It is one of the great preoccupations of the human soul and an essential subject in the history of art. From ancient funerary steles to the paradise of the Sistine Chapel, via the hell painted by Hieronymus Bosch, death has always obsessed artists and infused their creation. With this most complex challenge: how to represent the unrepresentable? By asserting itself from the 17th century, the painting of vanities and memento mori (“Remember that you are going to die”), declined in the form of skulls, candle flames, decomposing fruit or wilted flowers , offers so many metaphors for the transience of our existence. A tradition still widely perpetuated today in contemporary art. Covered with diamonds at Damien Hirst, in a cockroach version according to Jan Fabre or even multiplied and in XXL format at Ron Mueck, the skull, a depersonalized representation of a human being, has become a cliché of contemporary creation. Paradoxically, death has never been so absent from our daily lives. “We live in a society driven by the injunction to happiness and the joy of living, and in which death does not exist”, underlines Michaël Houlette, director of the Maison Robert Doisneau, in Gentilly, and curator of the exhibition “And our dead? “.
Andres Serrano, Bloodstream, “Bodily Fluids” series, 1987, color print, 125 x 185 cm, private collection, Paris. Photograph presented in the exhibition “In the Times of AIDS” at MAMCS Strasbourg.
© Andres Serrano
“During the Covid crisis, we recorded up to 600 deaths per day in France and yet we saw no bodies”, continues the commissioner. This exhibition of post-mortem photos, around the work of around twenty photographers, was also “difficult to make and watch”. A historian of photography, the curator even expects extreme reactions, between understanding and reproaches on the morbid nature of the subject. However, until the middle of the 20th century, post-mortem photography was a widespread practice and the photos of Paul Valéry or Jean Cocteau on their deathbeds bear witness to this. Today, photographing a deceased person is no longer a social rite but rather a variety of artistic approaches, from an intimate quest to sociological or documentary approaches. Often, implicitly, this question: when does life end, when does death begin? In this regard, the series by photographer Walter Schels and journalist Beate Lakotta produced with patients at the end of life is disturbing. In front of these double portraits of a living and deceased person, “we move from one image to another, comparing the features before and after as if in an infinite loop which always returns us to the same mystery”, testifies Michaël Houlette. For the artist Christine Delory-Momberger, exhibiting her deceased loved ones is a form of consolation, which she wishes to distinguish from what Freud calls the “work of mourning”. “This expression is very overused: we are told that life goes on, as if we had to put the dead behind us. Consolation is something else, it is a dialogue that begins with our deceased, like a subtle presence that accompanies us. »

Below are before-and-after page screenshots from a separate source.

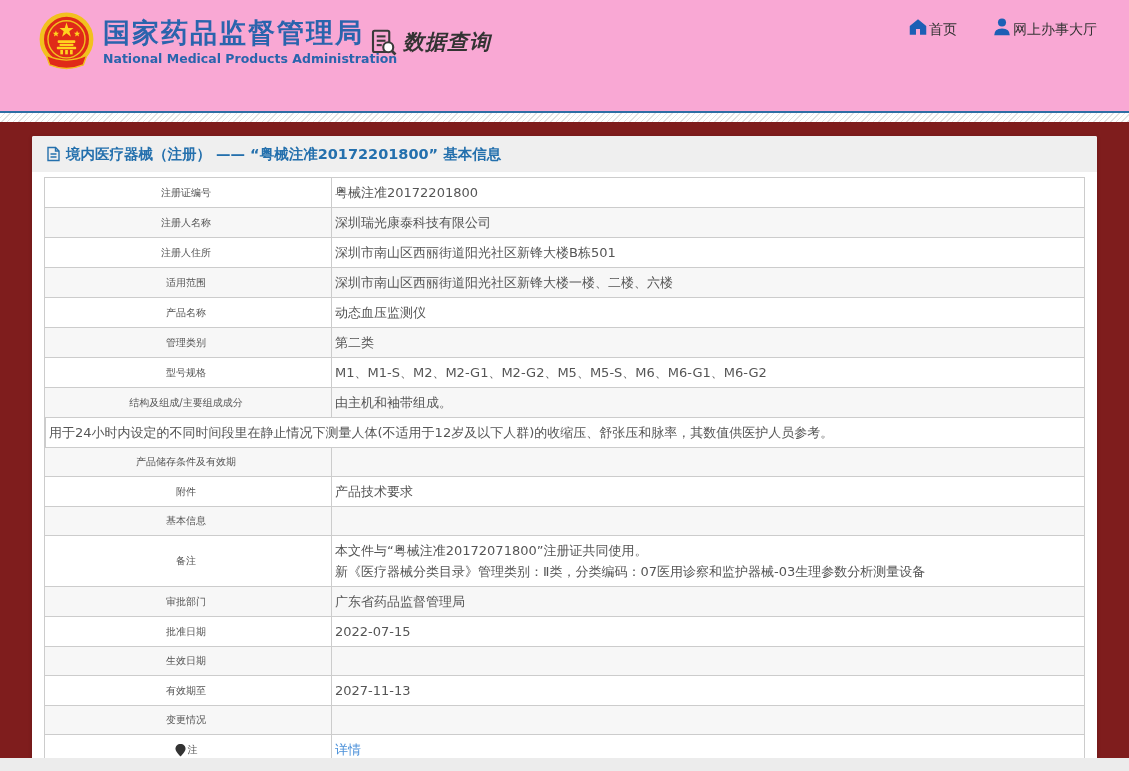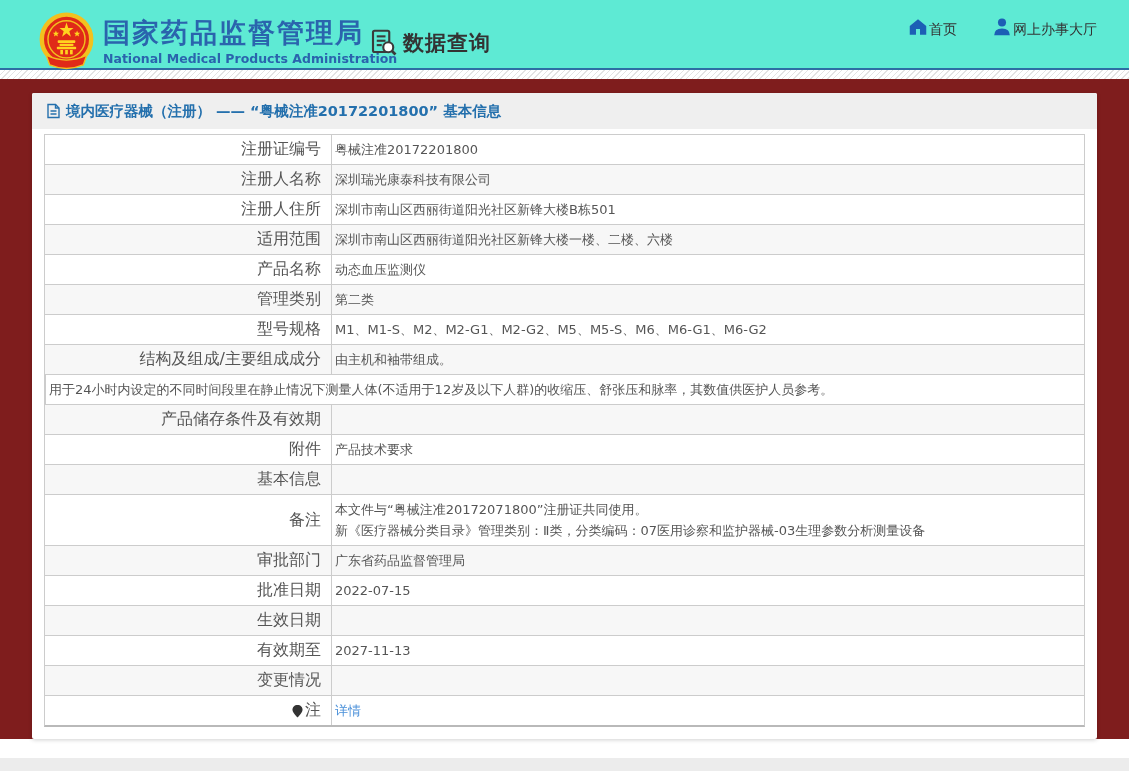--- a/index.html
+++ b/index.html
@@ -20,7 +20,7 @@
   body{font-family:"DejaVu Sans","Liberation Sans",sans-serif;background:#ffffff;position:relative;}
 
   
-  .header{height:68px;background:#5eead4;position:relative;}
+  .header{height:111px;background:#f9a8d4;position:relative;}
   .logo-wrap{position:absolute;left:38px;top:12px;display:flex;align-items:center;}
   .emblem{width:57px;height:60px;flex:0 0 auto;}
   .title-block{margin-left:8px;}

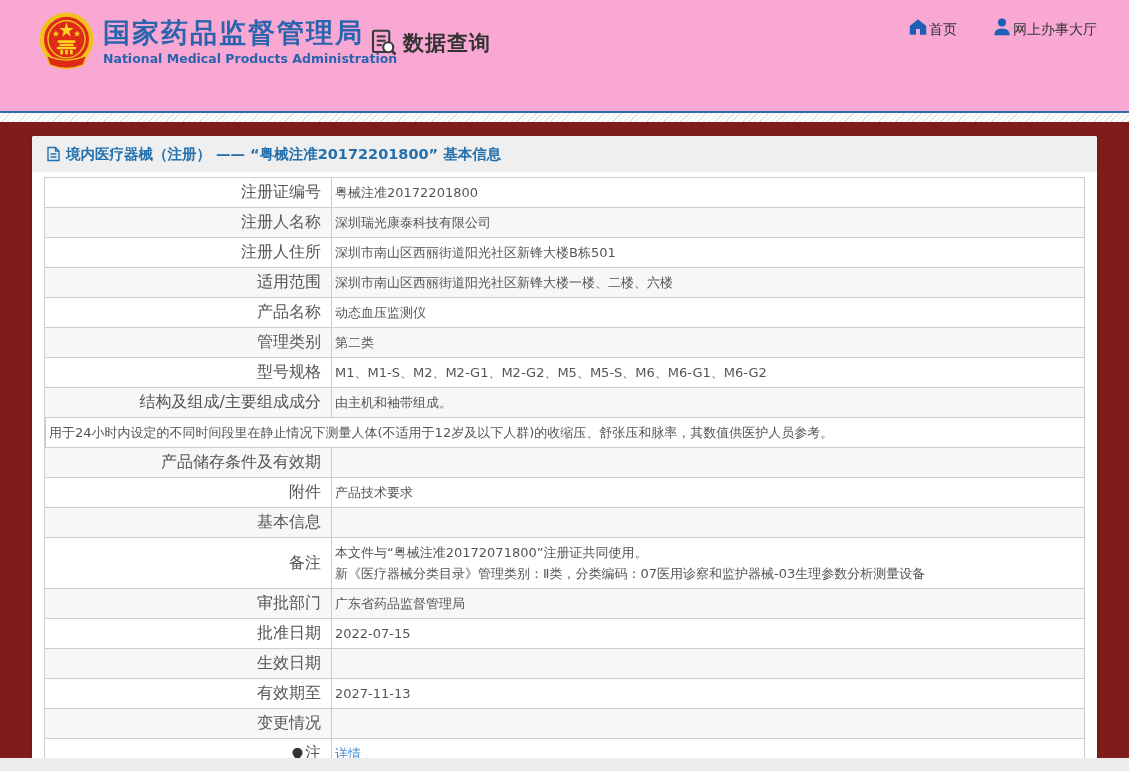--- a/index.html
+++ b/index.html
@@ -26,7 +26,7 @@
   .title-block{margin-left:8px;}
   .site-title{color:var(--brand-blue);font-size:27px;font-weight:bold;letter-spacing:2px;line-height:30px;}
   .site-subtitle{color:var(--brand-blue);font-size:12.5px;margin-top:3px;font-weight:bold;}
-  .query-wrap{position:absolute;left:368px;top:27px;display:flex;align-items:flex-end;color:var(--text-dark);}
+  .query-wrap{position:absolute;left:368px;top:27px;display:flex;align-items:center;color:var(--text-dark);font-style:italic;}
   .query-icon{width:30px;height:30px;margin-right:5px;}
   .query-label{font-size:21px;font-weight:600;letter-spacing:1px;}
   .nav{position:absolute;right:32px;top:16px;display:flex;gap:34px;}

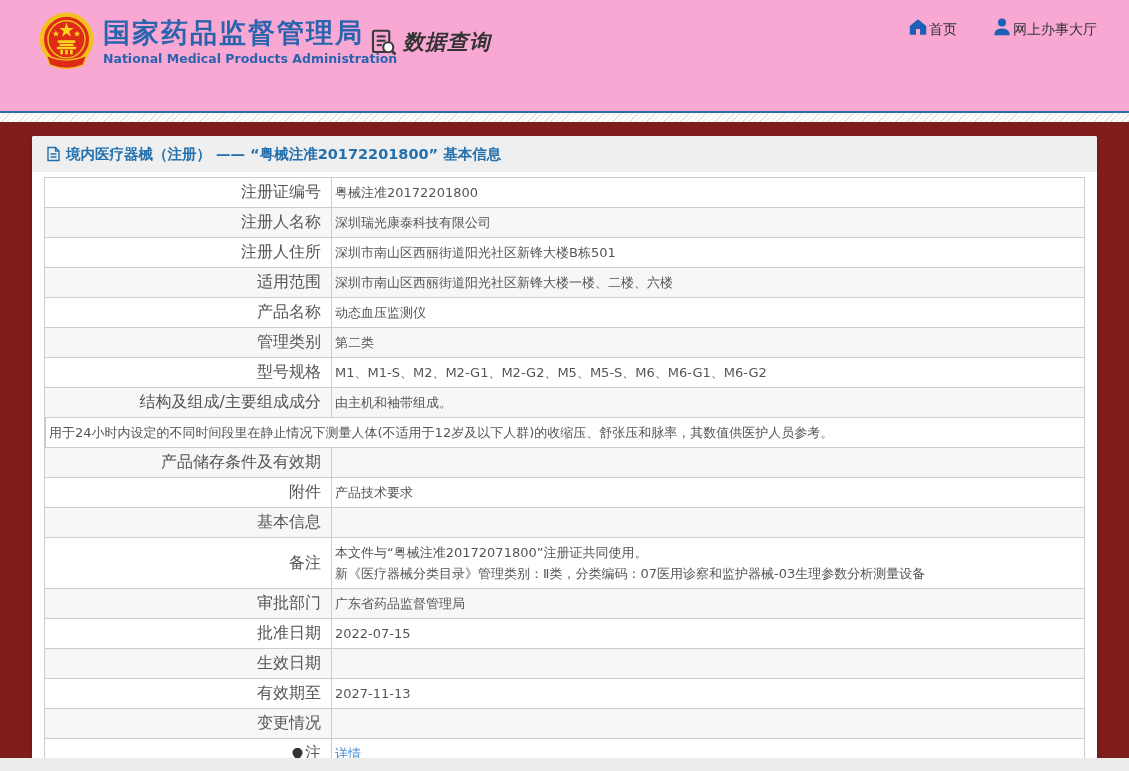--- a/index.html
+++ b/index.html
@@ -50,8 +50,8 @@
   .t-row{display:flex;min-height:29px;border-bottom:1px solid var(--border-gray);background:#fff;}
   .t-row:last-child{border-bottom:none;}
   .t-row.alt{background:var(--alt-row);}
-  .t-label{width:286px;flex:0 0 auto;display:flex;align-items:center;justify-content:flex-end;
-           padding:4px 10px 4px 6px;font-size:16px;color:var(--text-table);text-align:right;}
+  .t-label{width:286px;flex:0 0 auto;display:flex;align-items:center;justify-content:center;
+           padding:4px 10px 4px 6px;font-size:10px;color:var(--text-table);text-align:right;}
   .t-value{flex:1;display:flex;flex-direction:column;justify-content:center;
            border-left:1px solid var(--border-gray);padding:4px 14px 4px 3px;
            font-size:13px;color:var(--text-table);line-height:21px;}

Invitation to irrigate the future
According to Vinciane Despret in The Dead at Work, the missing people would even invite us to act in order to “irrigate the future”. In her work, the philosopher focused on five artistic commissions carried out within the framework of the New Sponsors, a system which supports a group of citizens wishing to have a work created. “By the grace of protocol, a true intercessor, the dead are endowed with the power to continue to act in this world, not only by helping the living to deal with this world, but also by transforming it through the vector of a work”, writes the author. Through these multiple stories which have tragic events as their starting point (accidents, wars, attacks), the philosopher explains how those who remain see themselves transformed: encounters are made, new communities are created, new stories emerge. And first of all because the question arises for the loved ones of knowing what the deceased expected of them. How to maintain the link with the missing person beyond the physical absence? So many questions that lead to conducting investigations and exploring new areas. These works created in homage to the deceased become objects of appropriation. The group of friends of two young road accident victims began to defend the two obelisks by sculptor Steven Gontarski. The artist reproduced graffiti inside the installation with the names, dates of birth and death of the deceased young people. Other tags have been added. Wanted by veterans in homage to the commandos of Africa, the installation The Endless Bridge by Oscar Tuazon was enriched with other stories than those initially planned. It made it possible, for example, to make a link between soldiers from Africa and the immigrant populations living in the neighborhood. “Deaths make us story-makers. Indeed, it is often with stories that we establish them, that we keep them with us, that we honor them, that the conversation is perpetuated…”, concludes Vinciane Despret. A dialogue that continues despite absence, like a bridge to the beyond.
View of the exhibition “To die, what a story” at Daoulas Abbey.